(Records contained in a dataset)
▬▬▬▬▬▬▬▬▬▬
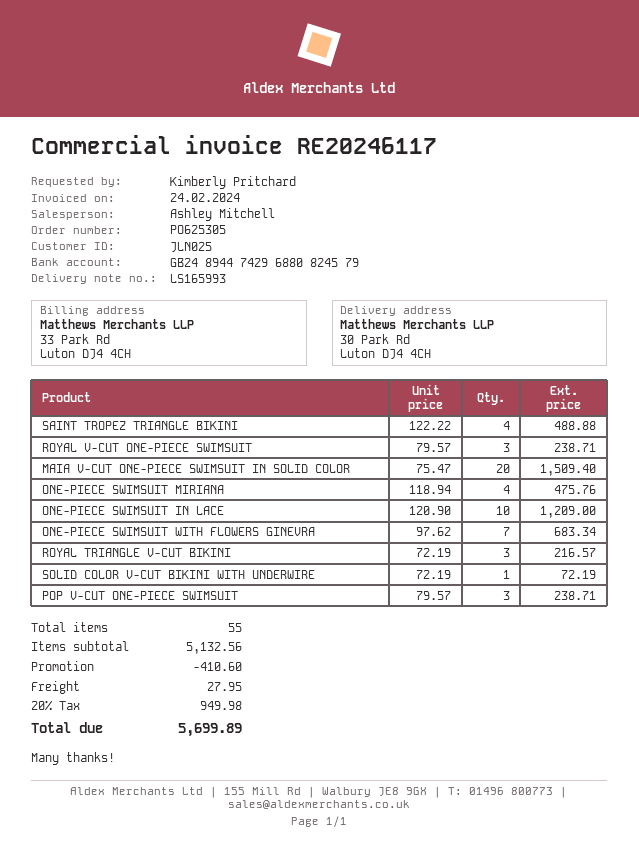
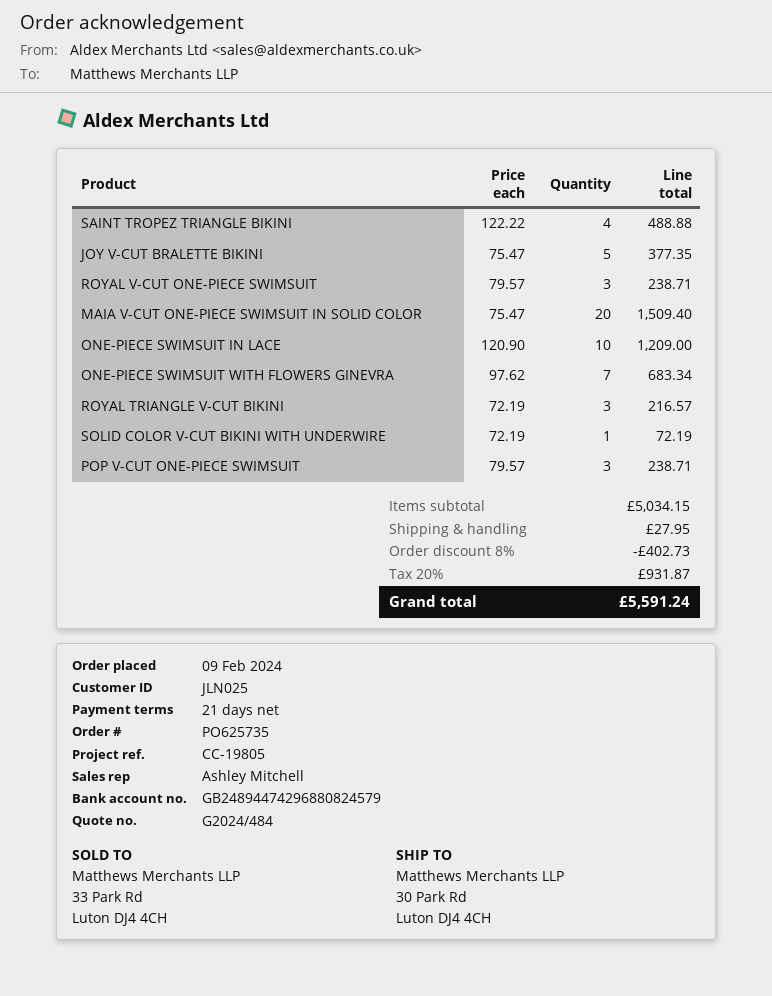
order number: PO625305 -> PO625735
ONE-PIECE SWIMSUIT MIRIANA: 4 x 118.94 = 475.76 -> none
JOY V-CUT BRALETTE BIKINI: none -> 5 x 75.47 = 377.35
subtotal: 5132.56 -> 5034.15
discount: 410.60 -> 402.73
tax: 20% = 949.98 -> 20% = 931.87
total: 5699.89 -> 5591.24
▬▬▬▬▬▬▬▬▬▬
TASK BRIEF: A word-for-word copy of the records is needed, with no pictures carried over.

ANSWER SECTION:
order number: PO625305 -> PO625735
ONE-PIECE SWIMSUIT MIRIANA: 4 x 118.94 = 475.76 -> none
JOY V-CUT BRALETTE BIKINI: none -> 5 x 75.47 = 377.35
subtotal: 5132.56 -> 5034.15
discount: 410.60 -> 402.73
tax: 20% = 949.98 -> 20% = 931.87
total: 5699.89 -> 5591.24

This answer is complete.